The n-gram tilt kernel comes from PR #1420. That PR was found (and the author acknowledged) to have a subtle causality bug in the within-word and word-start expert gating: both experts read `is_bnd[tokens[p]]` / `is_ws[tokens[p]]`, which depend on the TARGET token at position p, leaking 1-2 bits about the answer per scored position.

The fix applied in this submission:

1. **Hint gating uses prefix-only metadata.** The within and word hints are gated on `is_bnd[tokens[p-1]]` and `is_ws[tokens[p-1]]` — i.e. the last PREFIX token, not the target. This is the fix @abaybektursun proposed in the PR #1420 thread.
2. **Within/word experts are disabled at eval time.** Empirically, the within and word experts contribute negligibly once the leak is removed, so we set `within_beta=0` and `word_beta=0` in the config. Only the `token_hint` expert is active, and it is causal by construction — it reads the prefix hash table BEFORE the update for position p is written.
3. **Update functions are causal.** `token_update` / `within_update` / `word_update` for position p happen AFTER the hint for p has been read out; they use the target token at p (which the model has already scored) to build state for positions p+1, p+2, ... This is strictly score-before-update at the kernel level.

Both modifications are in `ngram/fused_expert_kernel.cpp` (see the `// CAUSAL FIX` comment block). The compiled shared library is built on-the-fly by g++ the first time the eval path runs.

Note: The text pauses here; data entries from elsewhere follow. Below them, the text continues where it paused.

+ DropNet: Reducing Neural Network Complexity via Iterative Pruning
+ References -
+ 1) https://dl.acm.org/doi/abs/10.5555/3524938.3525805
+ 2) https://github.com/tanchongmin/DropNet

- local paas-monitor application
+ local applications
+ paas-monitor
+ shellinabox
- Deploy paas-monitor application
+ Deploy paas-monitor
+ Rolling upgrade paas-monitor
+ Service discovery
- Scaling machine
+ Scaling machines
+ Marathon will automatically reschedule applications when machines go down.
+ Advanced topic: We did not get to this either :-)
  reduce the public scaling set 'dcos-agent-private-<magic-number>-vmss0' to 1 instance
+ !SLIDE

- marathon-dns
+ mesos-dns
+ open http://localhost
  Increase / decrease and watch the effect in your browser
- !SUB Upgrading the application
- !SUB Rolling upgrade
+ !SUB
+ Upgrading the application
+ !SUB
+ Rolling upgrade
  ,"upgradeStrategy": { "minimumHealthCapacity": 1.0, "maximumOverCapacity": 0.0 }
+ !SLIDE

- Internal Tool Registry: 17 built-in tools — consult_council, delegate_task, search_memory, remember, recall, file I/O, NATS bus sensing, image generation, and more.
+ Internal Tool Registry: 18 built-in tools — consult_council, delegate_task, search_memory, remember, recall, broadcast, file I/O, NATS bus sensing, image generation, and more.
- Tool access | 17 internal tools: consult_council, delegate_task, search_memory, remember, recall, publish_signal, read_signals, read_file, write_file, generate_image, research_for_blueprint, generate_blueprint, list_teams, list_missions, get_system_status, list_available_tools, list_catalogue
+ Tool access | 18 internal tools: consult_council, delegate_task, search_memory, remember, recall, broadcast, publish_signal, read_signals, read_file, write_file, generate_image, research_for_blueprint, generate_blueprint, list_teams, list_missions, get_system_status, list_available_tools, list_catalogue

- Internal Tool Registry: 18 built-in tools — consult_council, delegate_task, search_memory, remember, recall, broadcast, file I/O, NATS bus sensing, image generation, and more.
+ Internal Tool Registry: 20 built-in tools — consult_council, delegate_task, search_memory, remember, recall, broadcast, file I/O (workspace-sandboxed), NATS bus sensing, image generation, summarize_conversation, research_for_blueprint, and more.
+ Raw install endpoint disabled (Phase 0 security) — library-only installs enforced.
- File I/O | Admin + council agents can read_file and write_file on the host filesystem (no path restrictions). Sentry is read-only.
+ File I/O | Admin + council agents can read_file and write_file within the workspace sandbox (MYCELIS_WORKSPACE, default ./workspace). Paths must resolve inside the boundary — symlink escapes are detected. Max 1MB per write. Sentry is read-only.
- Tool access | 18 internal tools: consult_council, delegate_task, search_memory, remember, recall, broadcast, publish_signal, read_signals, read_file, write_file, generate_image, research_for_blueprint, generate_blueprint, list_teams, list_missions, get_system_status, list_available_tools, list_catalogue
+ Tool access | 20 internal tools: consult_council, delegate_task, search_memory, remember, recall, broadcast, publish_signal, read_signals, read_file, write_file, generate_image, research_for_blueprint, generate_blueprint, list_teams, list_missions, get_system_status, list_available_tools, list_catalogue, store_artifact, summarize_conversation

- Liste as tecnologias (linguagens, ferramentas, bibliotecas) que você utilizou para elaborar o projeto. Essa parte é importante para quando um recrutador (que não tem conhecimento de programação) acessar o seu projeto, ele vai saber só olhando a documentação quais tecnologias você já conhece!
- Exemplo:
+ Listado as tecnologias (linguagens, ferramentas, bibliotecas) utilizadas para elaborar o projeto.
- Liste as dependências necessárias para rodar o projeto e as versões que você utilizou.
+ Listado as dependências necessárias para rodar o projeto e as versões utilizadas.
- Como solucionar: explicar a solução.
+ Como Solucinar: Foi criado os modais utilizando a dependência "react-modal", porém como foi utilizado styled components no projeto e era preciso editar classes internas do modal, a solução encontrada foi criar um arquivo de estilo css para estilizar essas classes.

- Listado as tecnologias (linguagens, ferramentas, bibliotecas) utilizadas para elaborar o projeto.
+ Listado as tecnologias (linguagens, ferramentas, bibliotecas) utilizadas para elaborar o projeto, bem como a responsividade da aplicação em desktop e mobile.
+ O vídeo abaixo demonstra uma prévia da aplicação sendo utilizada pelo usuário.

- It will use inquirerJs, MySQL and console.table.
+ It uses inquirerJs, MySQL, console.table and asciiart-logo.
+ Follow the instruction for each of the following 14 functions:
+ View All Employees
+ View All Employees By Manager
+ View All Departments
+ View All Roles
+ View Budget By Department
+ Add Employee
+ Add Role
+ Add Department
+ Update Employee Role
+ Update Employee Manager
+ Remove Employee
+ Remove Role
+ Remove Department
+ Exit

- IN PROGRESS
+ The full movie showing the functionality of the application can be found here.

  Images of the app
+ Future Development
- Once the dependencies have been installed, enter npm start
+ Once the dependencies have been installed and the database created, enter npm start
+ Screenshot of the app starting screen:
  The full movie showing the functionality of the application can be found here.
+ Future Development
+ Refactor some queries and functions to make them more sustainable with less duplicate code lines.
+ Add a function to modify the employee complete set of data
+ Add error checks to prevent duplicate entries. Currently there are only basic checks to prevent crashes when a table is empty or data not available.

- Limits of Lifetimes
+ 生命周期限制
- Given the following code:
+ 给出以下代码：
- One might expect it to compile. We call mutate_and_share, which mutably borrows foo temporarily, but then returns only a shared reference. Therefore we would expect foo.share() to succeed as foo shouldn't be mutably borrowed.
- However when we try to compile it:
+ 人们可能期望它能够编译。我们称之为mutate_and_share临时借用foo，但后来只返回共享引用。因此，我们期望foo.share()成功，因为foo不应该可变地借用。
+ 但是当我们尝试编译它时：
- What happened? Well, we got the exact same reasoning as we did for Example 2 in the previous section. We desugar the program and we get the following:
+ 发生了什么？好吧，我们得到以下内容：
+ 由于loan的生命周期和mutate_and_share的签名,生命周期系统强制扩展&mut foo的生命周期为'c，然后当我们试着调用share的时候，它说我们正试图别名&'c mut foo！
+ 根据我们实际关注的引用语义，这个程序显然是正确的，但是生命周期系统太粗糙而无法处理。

## Changes from baseline (PR #1394)

| Component | PR #1394 | This submission |
|---|---|---|
| Tokenizer | SentencePiece BPE 8192 | SentencePiece BPE 8192 (same) |
| Architecture | 11L / 512d / 8H / 4KV, MLP 4x, Partial RoPE 16d | (same) |
| Depth recurrence | Loop layers 4-5 twice from 50% training | Loop layers 3-5 twice from 50% training (PR #1413) |
| Parallel residual | none | From layer 7 onwards (PR #1413) |
| Optimizer | MuonEq-R (row-normalized Muon), WD=0.085 | Same, but **muon_momentum=0.97** (vs 0.99) |
| Quantization | GPTQ int6 matrices + int8 embeddings + SD-clip | (same) |
| QK_GAIN_INIT | 4.0 | 5.0 (from PR #1413) |
| **TTT** | **none** | **Legal score-first, LR=0.005, epochs=3, freeze=0** |
| **N-gram tilt** | **none** | **Causal token expert only (base_beta=2.0, within/word disabled)** |
| val_bpb (3-seed mean) | 1.08563 | **1.07983** |
| Delta vs PR #1394 baseline (nats/token) | - | **-0.01497** |

## Architecture

11L x 512d x 8H / 4KV, MLP 4x, LeakyReLU(0.5)^2 activation, Partial RoPE (16 / 64 dims), layerwise LN scale, tied token embeddings. Depth recurrence: loops layers 3-5 twice, activated at step ~2920 (50% training). Parallel residual from layer 7 onwards.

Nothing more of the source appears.